YOUR TASK:
Keep the pictures out, and restate the listing that follows exactly as written.

★ ★ ★

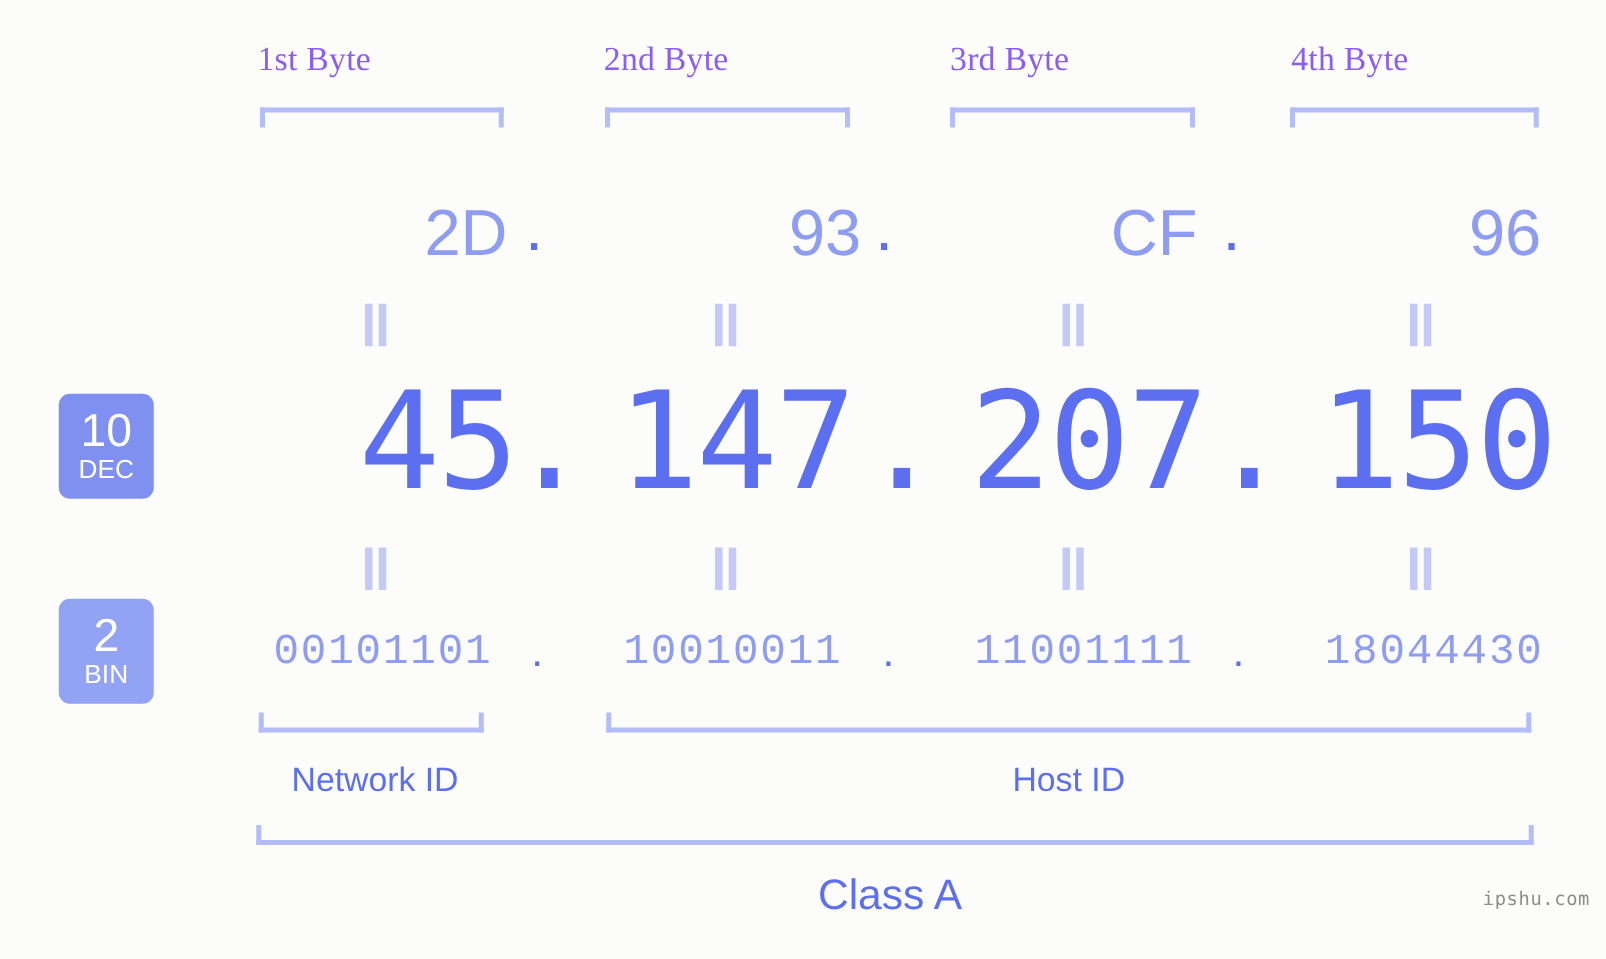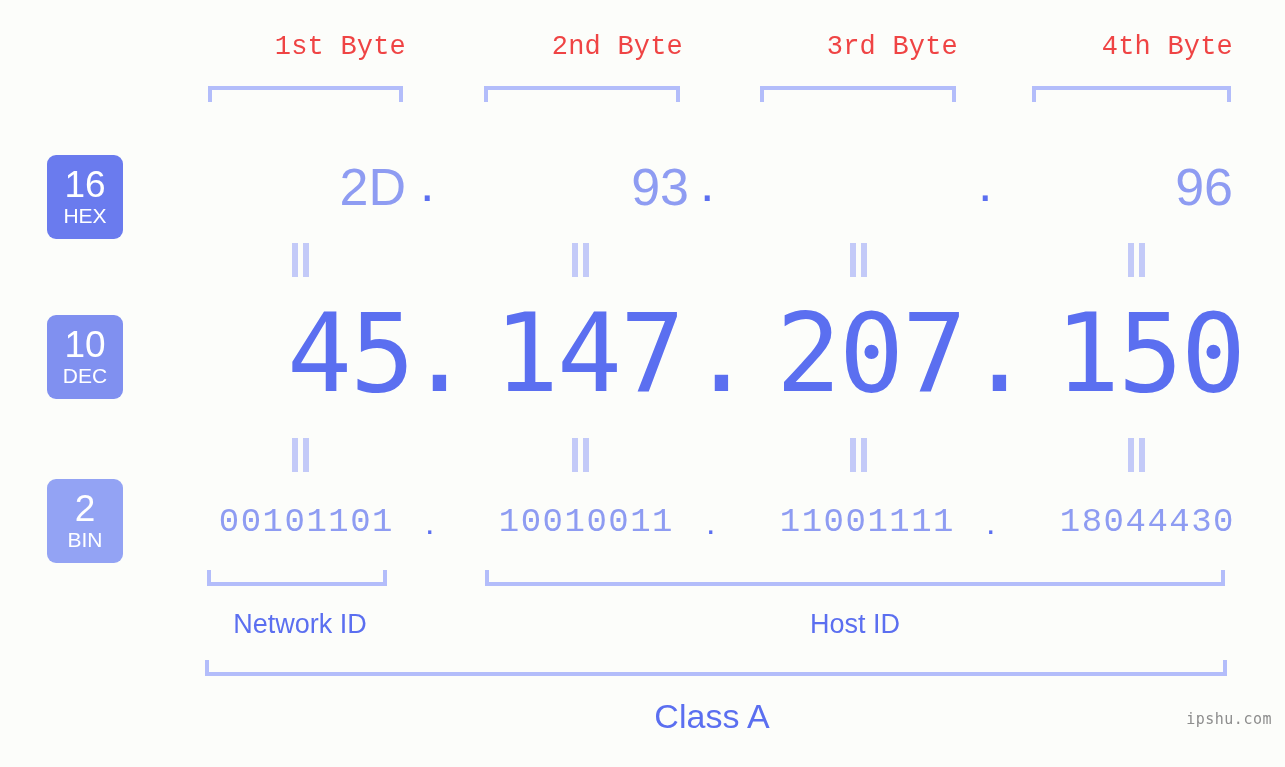--- a/index.html
+++ b/index.html
@@ -24,10 +24,10 @@
   .byte-label {
     position: absolute;
     top: 32px;
-    text-align: right;
+    text-align: left;
     font-size: 27px;
-    color: #ef4444;
-    font-family: Liberation Mono, monospace;
+    color: #8b5cf6;
+    font-family: Liberation Serif, serif;
     letter-spacing: .2px;
     white-space: nowrap;
   }

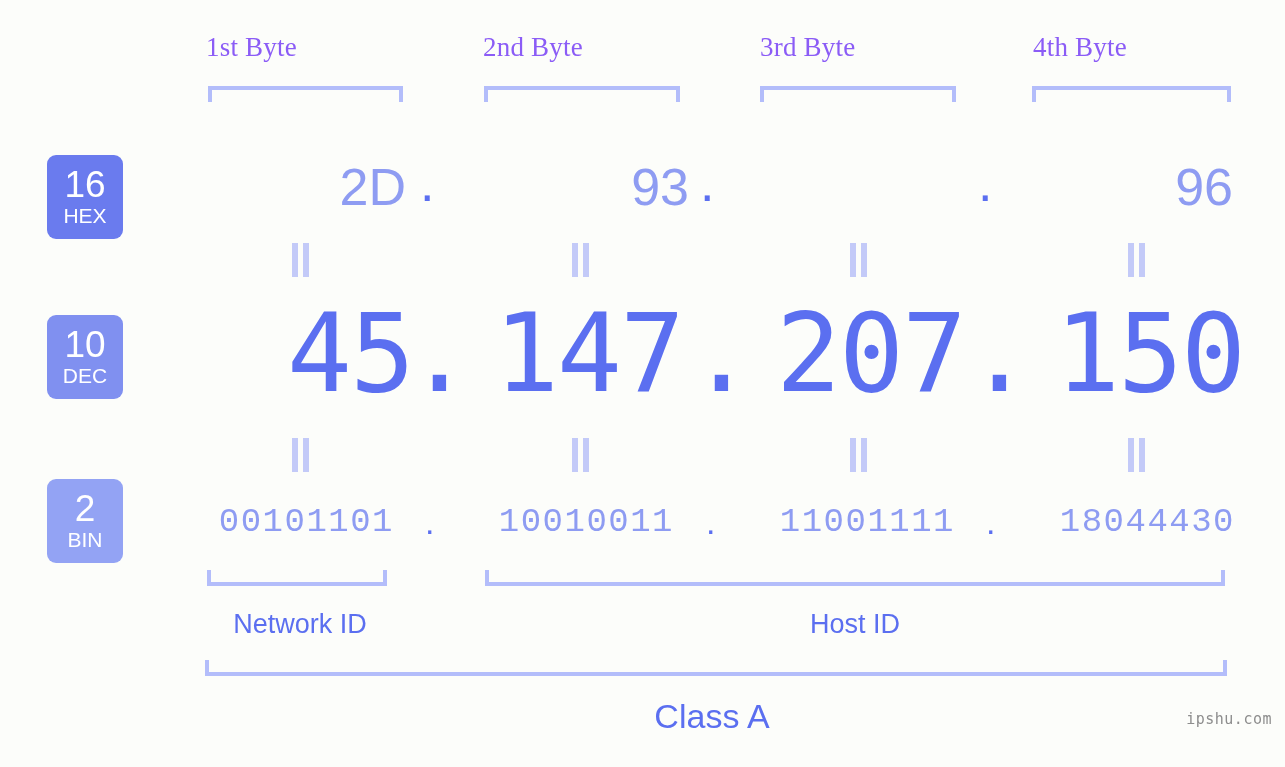--- a/index.html
+++ b/index.html
@@ -184,10 +184,6 @@
   <div class="bracket-top" style="left:760px; top:86px; width:196px;"></div>
   <div class="bracket-top" style="left:1032px; top:86px; width:199px;"></div>
 
-  <div class="badge" style="top:155px; background:#6a7bee;">
-    <span class="num">16</span>
-    <span class="unit">HEX</span>
-  </div>
 
   <div class="badge" style="top:315px; background:#8090f0;">
     <span class="num">10</span>

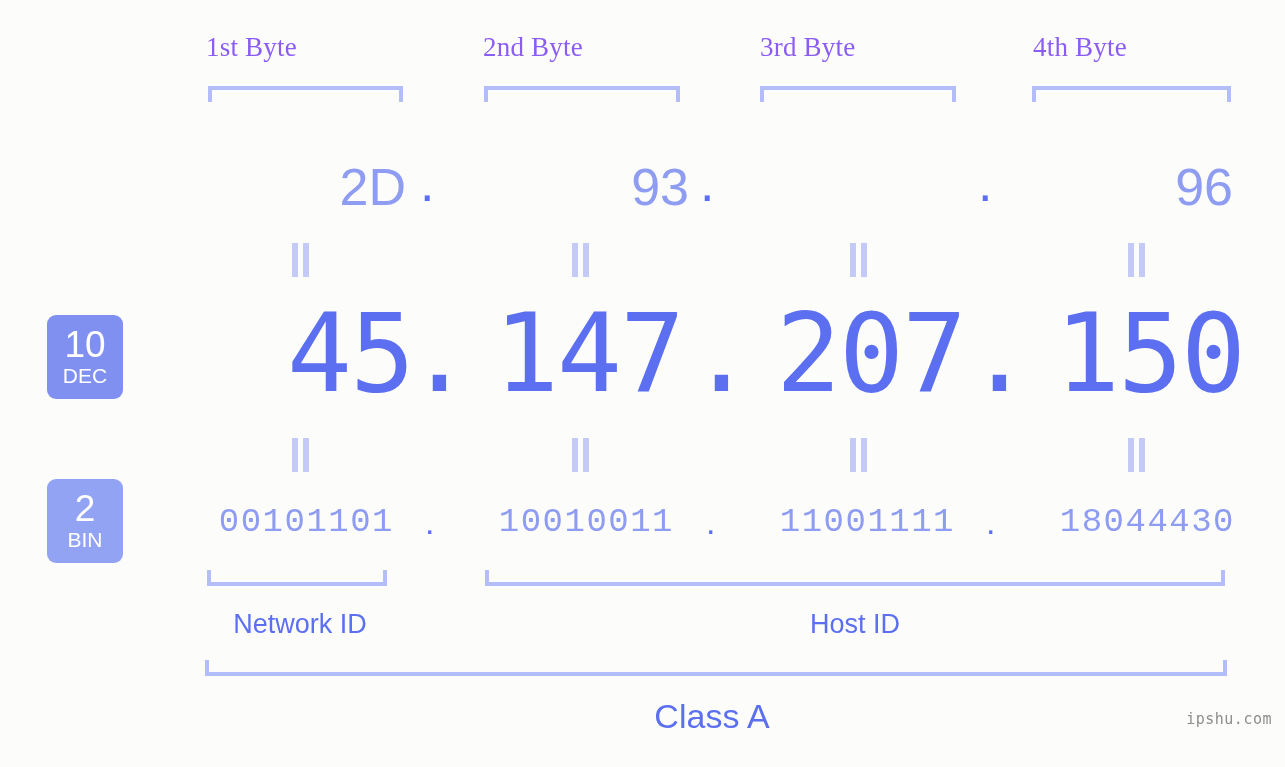--- a/index.html
+++ b/index.html
@@ -201,6 +201,7 @@
   <div class="row-cell hex-val" style="left:489px; top:157px; width:200px;">93</div>
   <div class="sep-hex" style="left:700px; top:157px;">.</div>
 
+  <div class="row-cell hex-val" style="left:758px; top:157px; width:200px;">CF</div>
   <div class="sep-hex" style="left:978px; top:157px;">.</div>
 
   <div class="row-cell hex-val" style="left:1033px; top:157px; width:200px;">96</div>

★ ★ ★

COMPLETED TASK:
--- a/index.html
+++ b/index.html
@@ -24,10 +24,10 @@
   .byte-label {
     position: absolute;
     top: 32px;
-    text-align: right;
+    text-align: left;
     font-size: 27px;
-    color: #ef4444;
-    font-family: Liberation Mono, monospace;
+    color: #8b5cf6;
+    font-family: Liberation Serif, serif;
     letter-spacing: .2px;
     white-space: nowrap;
   }

--- a/index.html
+++ b/index.html
@@ -184,10 +184,6 @@
   <div class="bracket-top" style="left:760px; top:86px; width:196px;"></div>
   <div class="bracket-top" style="left:1032px; top:86px; width:199px;"></div>
 
-  <div class="badge" style="top:155px; background:#6a7bee;">
-    <span class="num">16</span>
-    <span class="unit">HEX</span>
-  </div>
 
   <div class="badge" style="top:315px; background:#8090f0;">
     <span class="num">10</span>

--- a/index.html
+++ b/index.html
@@ -201,6 +201,7 @@
   <div class="row-cell hex-val" style="left:489px; top:157px; width:200px;">93</div>
   <div class="sep-hex" style="left:700px; top:157px;">.</div>
 
+  <div class="row-cell hex-val" style="left:758px; top:157px; width:200px;">CF</div>
   <div class="sep-hex" style="left:978px; top:157px;">.</div>
 
   <div class="row-cell hex-val" style="left:1033px; top:157px; width:200px;">96</div>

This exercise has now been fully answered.